Each lab report has to contain:
1) Description of goal of the experiment
2) Description of the experiment and how the experiment achieves this goal
3) Description of error analysis
4) Your data
5) Your evaluation
6) Your error analysis
7) An analysis on how the accuracy could be improved

Quizes and Final Exam

Before you can start your experiment, you have to read the relevant sections of this manual and of the textbook by Hecht. Then you have to pass a short oral quiz in the laboratory. Furthermore you must hand in the report of your previous experiment. The final exam covers the material that was covered in class as well as the experiments.

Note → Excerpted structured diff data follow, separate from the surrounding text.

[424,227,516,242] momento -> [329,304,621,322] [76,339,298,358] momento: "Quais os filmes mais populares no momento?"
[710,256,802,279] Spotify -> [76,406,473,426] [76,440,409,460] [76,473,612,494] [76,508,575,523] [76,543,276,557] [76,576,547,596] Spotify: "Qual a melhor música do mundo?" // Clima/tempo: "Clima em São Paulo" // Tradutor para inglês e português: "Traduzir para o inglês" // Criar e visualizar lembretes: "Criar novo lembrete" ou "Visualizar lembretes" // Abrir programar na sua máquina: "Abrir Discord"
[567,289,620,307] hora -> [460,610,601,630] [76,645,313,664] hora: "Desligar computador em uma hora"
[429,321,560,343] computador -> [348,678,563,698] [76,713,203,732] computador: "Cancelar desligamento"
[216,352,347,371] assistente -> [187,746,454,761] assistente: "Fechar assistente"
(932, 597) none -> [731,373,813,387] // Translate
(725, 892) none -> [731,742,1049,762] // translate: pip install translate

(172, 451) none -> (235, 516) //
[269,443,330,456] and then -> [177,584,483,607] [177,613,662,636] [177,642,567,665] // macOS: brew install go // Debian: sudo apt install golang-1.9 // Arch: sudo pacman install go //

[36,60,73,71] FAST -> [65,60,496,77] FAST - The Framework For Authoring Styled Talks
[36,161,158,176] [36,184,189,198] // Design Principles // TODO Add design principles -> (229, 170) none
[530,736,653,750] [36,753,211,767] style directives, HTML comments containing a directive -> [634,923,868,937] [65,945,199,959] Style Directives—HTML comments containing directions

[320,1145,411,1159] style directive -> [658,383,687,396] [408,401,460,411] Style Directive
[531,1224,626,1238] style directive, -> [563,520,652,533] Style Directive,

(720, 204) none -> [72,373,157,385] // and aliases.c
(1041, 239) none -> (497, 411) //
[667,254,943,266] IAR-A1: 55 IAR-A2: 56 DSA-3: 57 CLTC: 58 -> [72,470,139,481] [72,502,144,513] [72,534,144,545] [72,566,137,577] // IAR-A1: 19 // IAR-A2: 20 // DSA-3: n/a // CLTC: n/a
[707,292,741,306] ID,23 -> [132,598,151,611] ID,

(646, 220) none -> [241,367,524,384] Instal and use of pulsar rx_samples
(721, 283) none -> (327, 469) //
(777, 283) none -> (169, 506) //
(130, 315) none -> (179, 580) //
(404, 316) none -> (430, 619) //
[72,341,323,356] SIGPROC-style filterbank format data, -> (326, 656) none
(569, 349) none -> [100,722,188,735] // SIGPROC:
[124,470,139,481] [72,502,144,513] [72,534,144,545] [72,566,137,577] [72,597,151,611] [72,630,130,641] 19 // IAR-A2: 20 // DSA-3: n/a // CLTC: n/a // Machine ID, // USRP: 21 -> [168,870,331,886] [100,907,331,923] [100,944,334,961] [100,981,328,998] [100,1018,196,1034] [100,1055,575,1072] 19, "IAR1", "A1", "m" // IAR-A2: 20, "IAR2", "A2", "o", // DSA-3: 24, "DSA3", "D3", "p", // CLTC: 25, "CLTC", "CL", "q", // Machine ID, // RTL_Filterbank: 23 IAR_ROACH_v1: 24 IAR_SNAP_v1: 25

Auxiliary material for the final exam

1. One handwritten page of formulas
2. No calculators, no computers
3. No lab manual
4. No books
5. No cell phones

Preparation

Prerequisite physics courses at Cornell: Physics 214 or Physics 218

List of math courses at Cornell.
Mathematical topics that will be useful for this laboratory: Complex functions, Taylor Series, Vectors, Fourier Series, Linear algebra.

Grading

The laboratory reports are due before a new experiment can be started. They account for 85% of the grade. The lab reports are due one week after the completion of the experiment. The grade of unexcused late reports will be reduced by 10% per week. The final exam is worth 15%.

Academic integrity

Academic Integrity is mandatory.

Basic principle: Do not pretend that the work or ideas of others are your own.
1) You may discuss the experiments with others.
2) You have to credit documents or people if you have used their ideas.
3) You may not copy equations, derivations, or text from other laboratory reports.